The meeting reflected both countries’ desire to forge closer economic ties. Before King Abdullah went on to other emerging markets, including India, Malaysia, and Pakistan, he and President Hu signed an agreement of cooperation in oil, natural gas, and minerals. This agreement built on existing relationships between the countries’ national energy companies, Saudi Aramco and Sinopec, which had formed a partnership in 2005 to construct a $5 billion oil refinery in eastern China’s Fujian province. In 2011, they signed a memorandum of understanding to build a refinery in Yanbu, on the west coast of Saudi Arabia. Sinopec is also engaged in a joint venture with Saudi Arabia’s petrochemicals giant SABIC; in 2010, they began producing various petrochemical products in a $3 billion complex in the city of Tianjin in northeast China, and have recently announced that they will build a $1 billion–plus facility there to produce plastics.
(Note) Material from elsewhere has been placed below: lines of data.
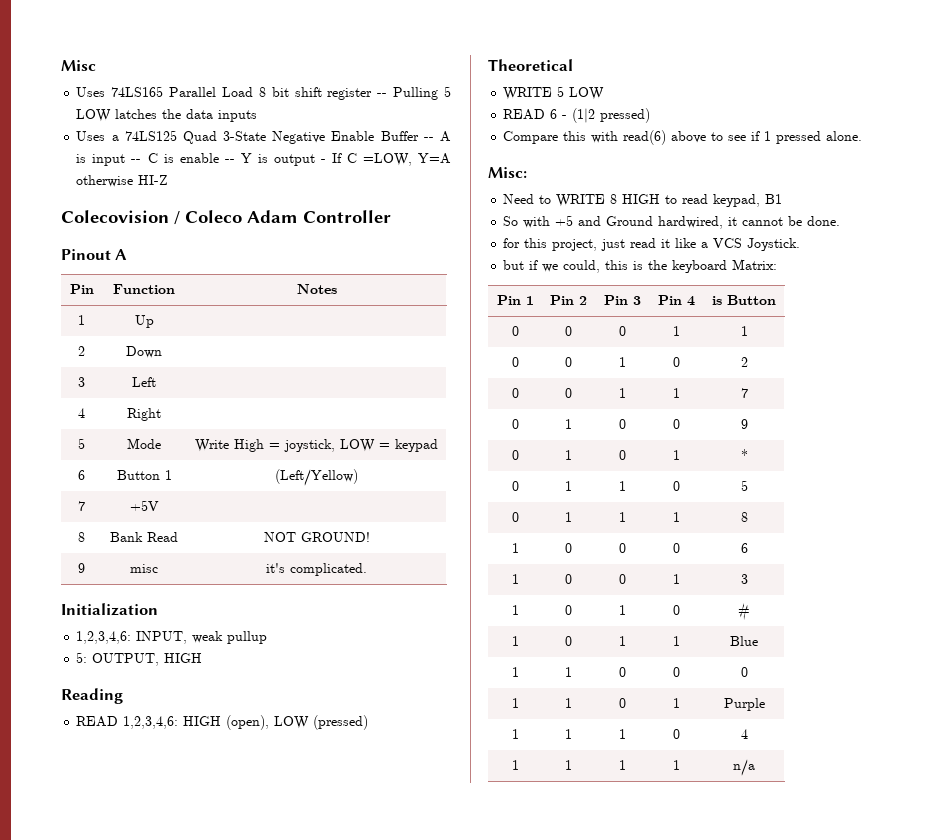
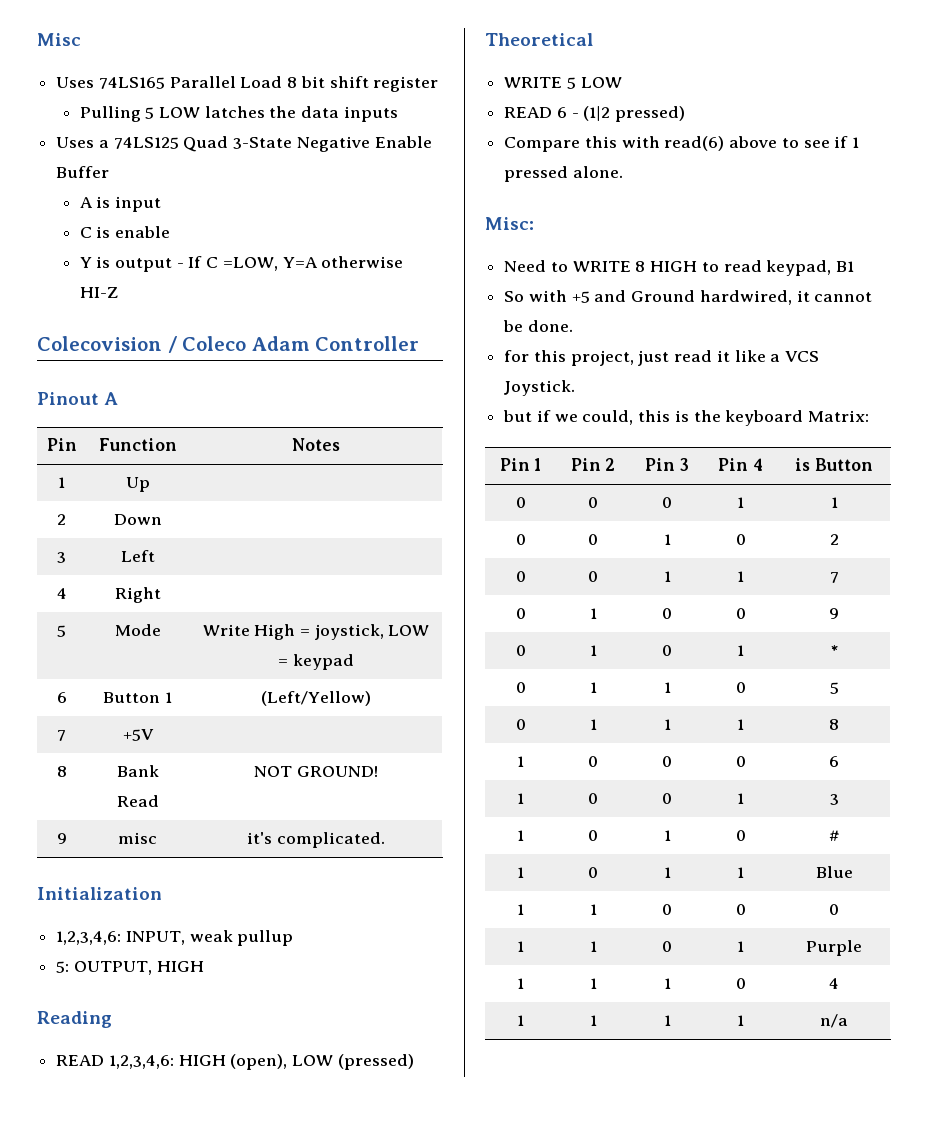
[377,93,388,97] -- -> (439, 84) //
[423,137,434,141] -- -> (110, 172) //
[131,159,142,163] -- -> (162, 204) //
[224,159,235,163] -- -> (171, 232) //

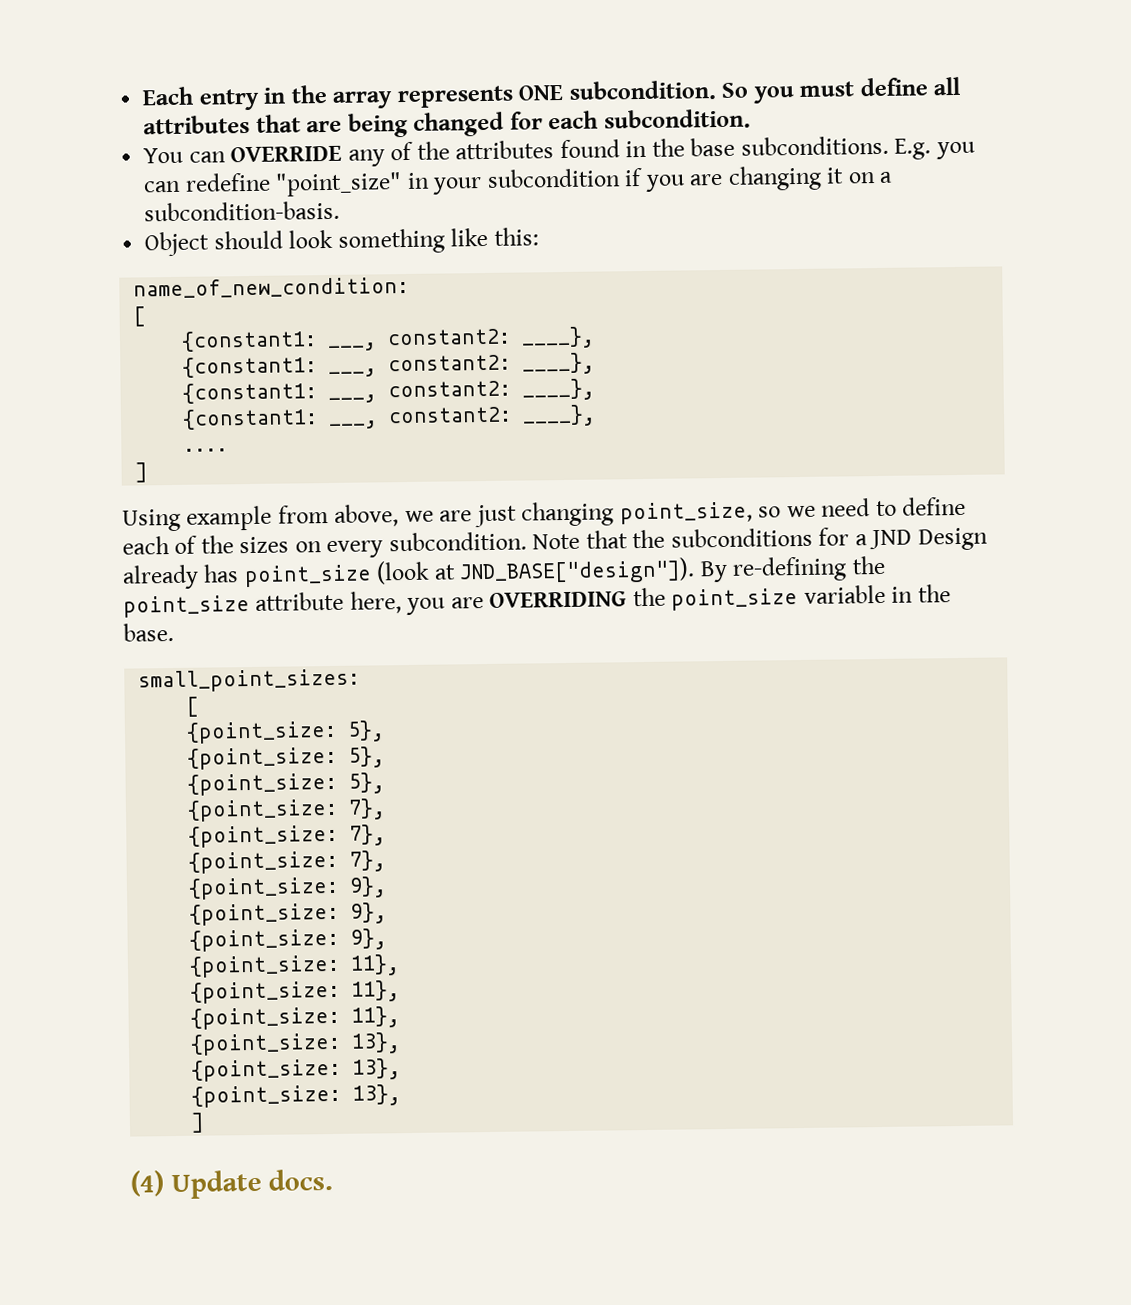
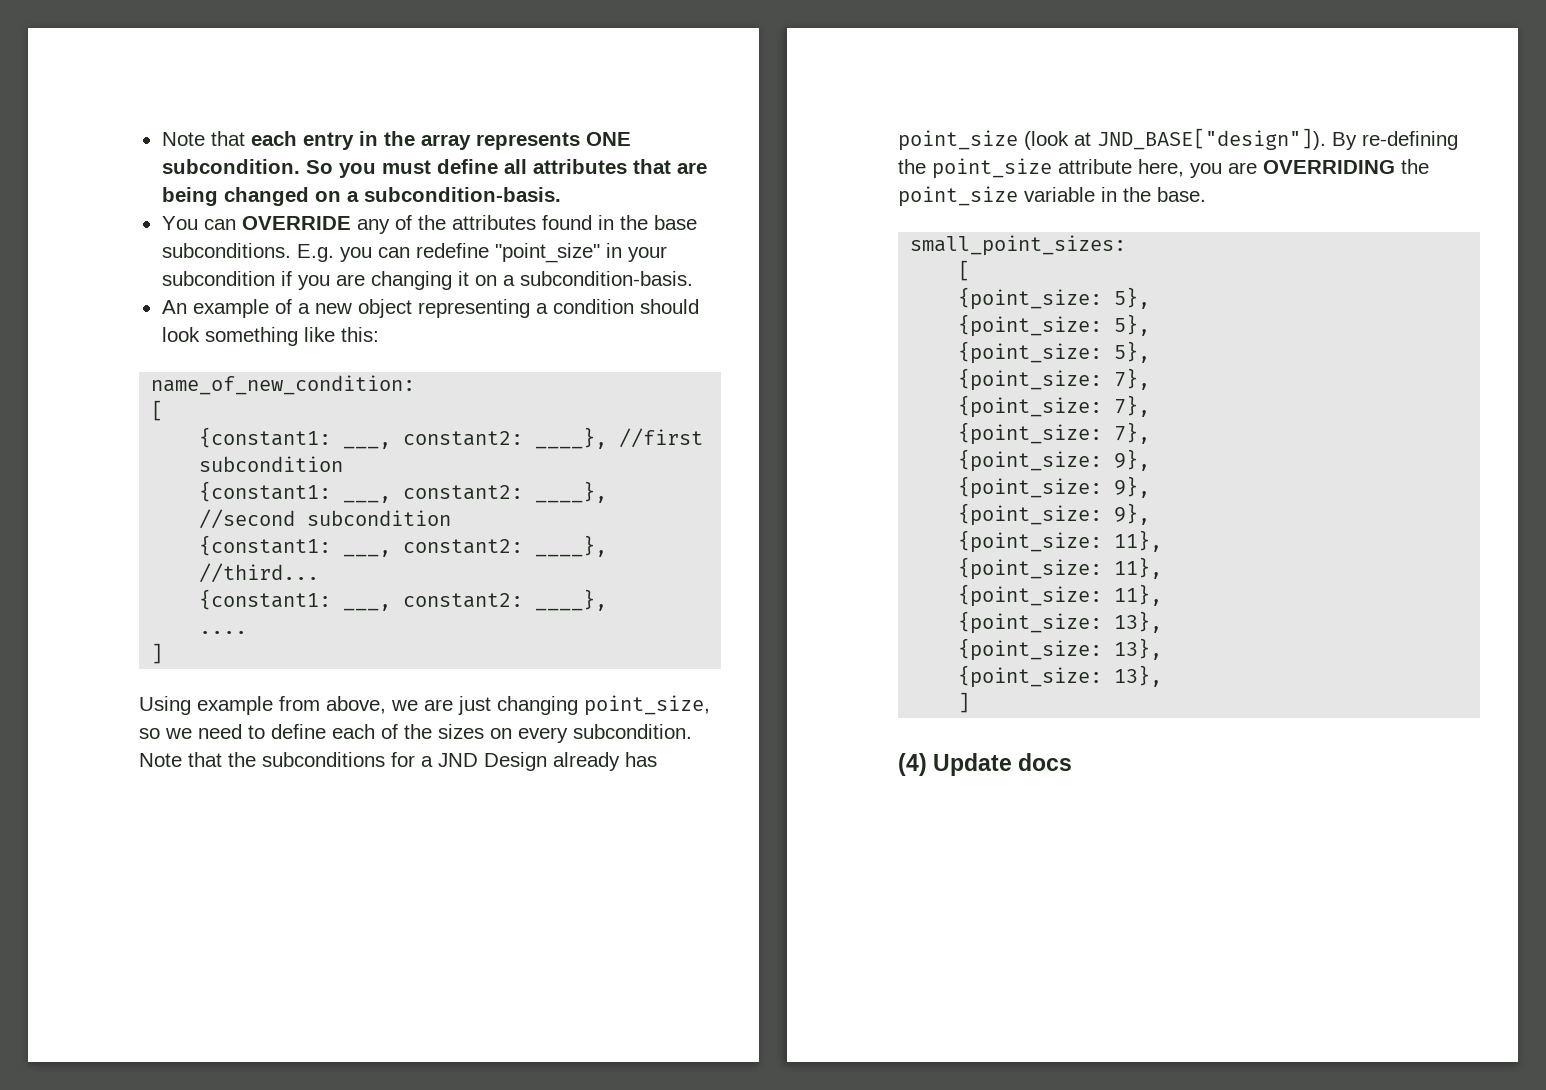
[142,86,194,106] Each -> [161,131,297,146] Note that each
[509,108,751,130] for each subcondition. -> [314,187,561,202] on a subcondition-basis.
[144,231,210,257] Object -> [161,299,634,318] An example of a new object representing a condition
[182,352,596,378] [182,378,596,404] // {constant1: ___, constant2: ____}, // {constant1: ___, constant2: ____}, -> [619,428,704,448] [199,456,344,472] [199,481,608,503] [199,509,452,529] [199,535,608,557] [199,563,320,583] //first subcondition // {constant1: ___, constant2: ____}, //second subcondition // {constant1: ___, constant2: ____}, //third...
[268,1168,334,1191] docs. -> [1018,753,1073,771] docs

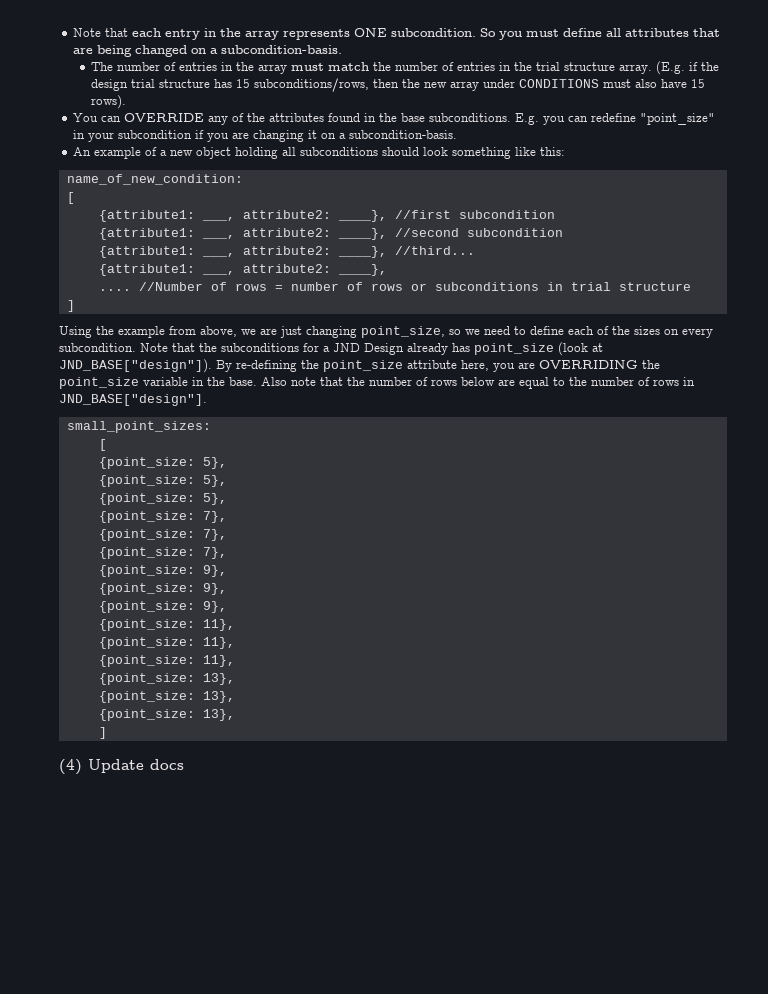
(561, 194) none -> [90,61,719,75] [90,78,705,92] [90,95,126,109] // The number of entries in the array must match the number of entries in the trial structure array. (E.g. if the design trial structure has 15 subconditions/rows, then the new array under CONDITIONS must also have 15 rows).
[417,299,634,318] representing a condition -> [234,147,378,159] holding all subconditions
[199,427,524,449] {constant1: ___, constant2: -> [98,210,331,222] {attribute1: ___, attribute2:
[199,481,524,503] {constant1: ___, constant2: -> [98,228,331,240] {attribute1: ___, attribute2:
[199,535,524,557] {constant1: ___, constant2: -> [98,246,331,258] {attribute1: ___, attribute2:
[199,589,524,611] {constant1: ___, constant2: -> [98,264,331,276] {attribute1: ___, attribute2:
(248, 632) none -> [138,282,691,291] //Number of rows = number of rows or subconditions in trial structure
(191, 705) none -> [96,326,114,335] the
(1206, 194) none -> [261,377,695,389] [59,394,207,406] Also note that the number of rows below are equal to the number of rows in JND_BASE["design"].

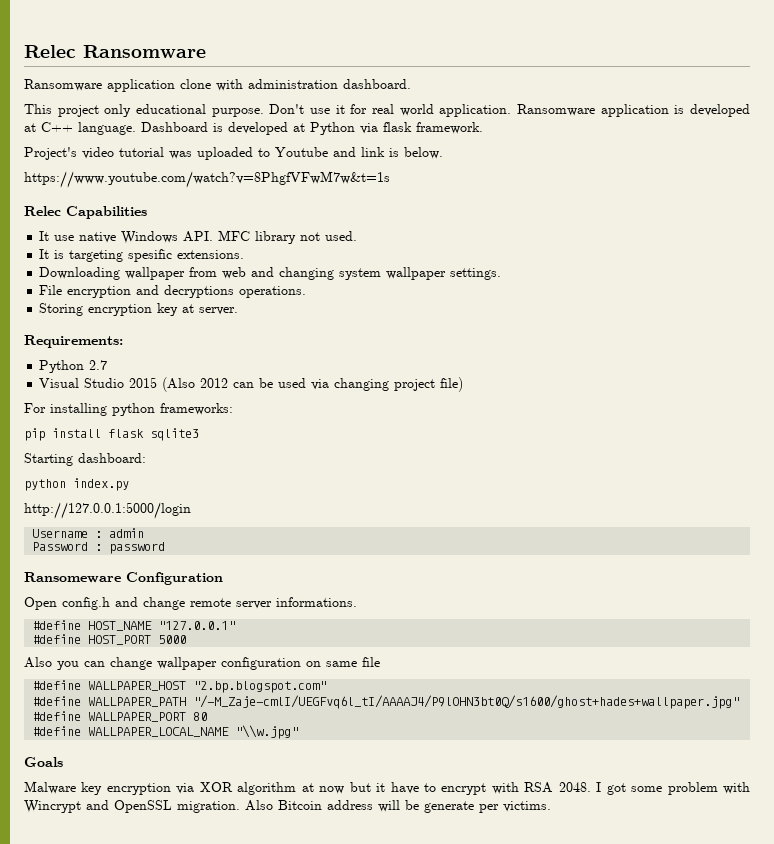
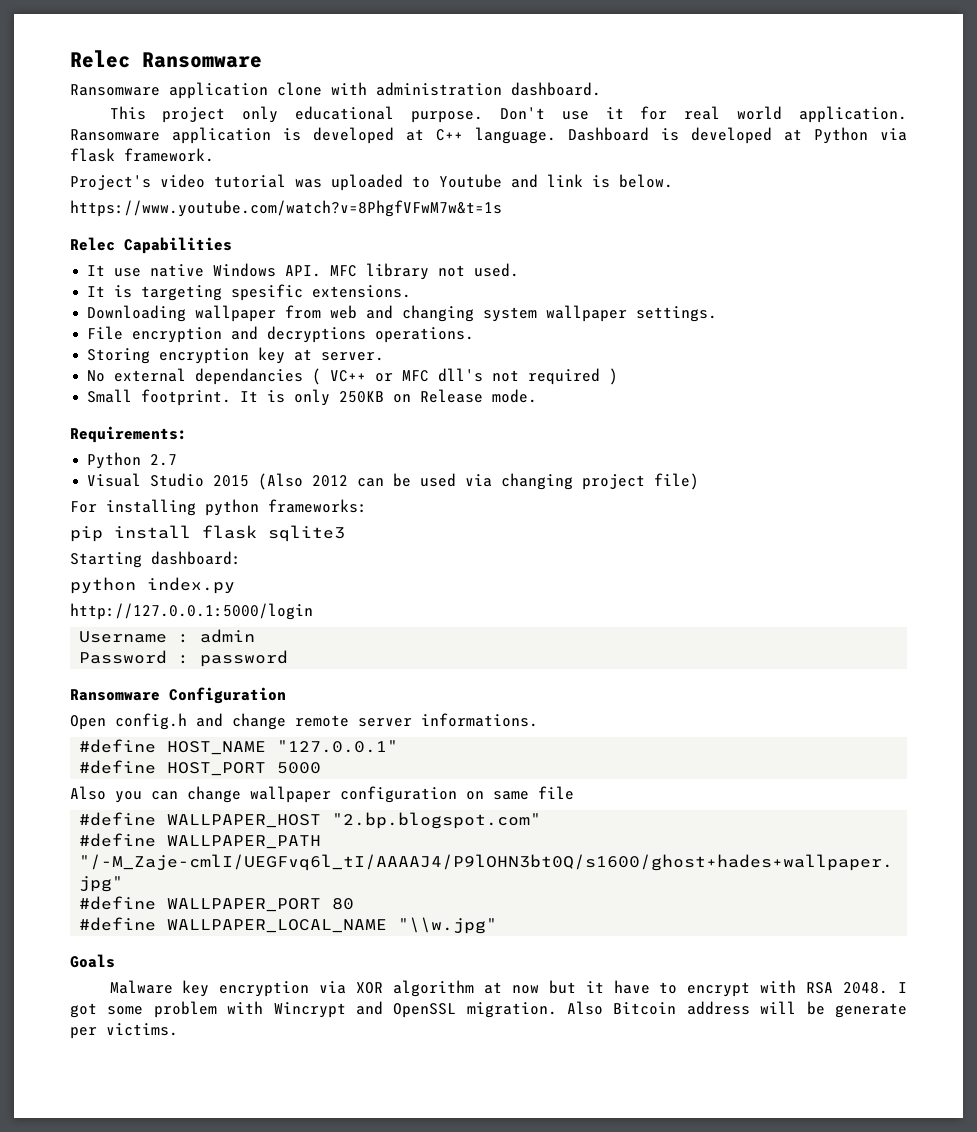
(239, 311) none -> [87,368,619,385] [87,389,538,406] // No external dependancies ( VC++ or MFC dll's not required ) // Small footprint. It is only 250KB on Release mode.
[24,572,121,583] Ransomeware -> [70,689,160,701] Ransomware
The rise of emerging markets in the global economy has sparked a great deal of discussion, particularly in the wake of the worldwide financial crisis. The implications are often framed in terms of the potential impact on the economies of the U.S. and Europe — for instance, business leaders discuss whether emerging nations’ consumers might be interested in purchasing American products, or whether European telecom operators can counter stagnation in their own markets by investing in new mobile networks in Asia.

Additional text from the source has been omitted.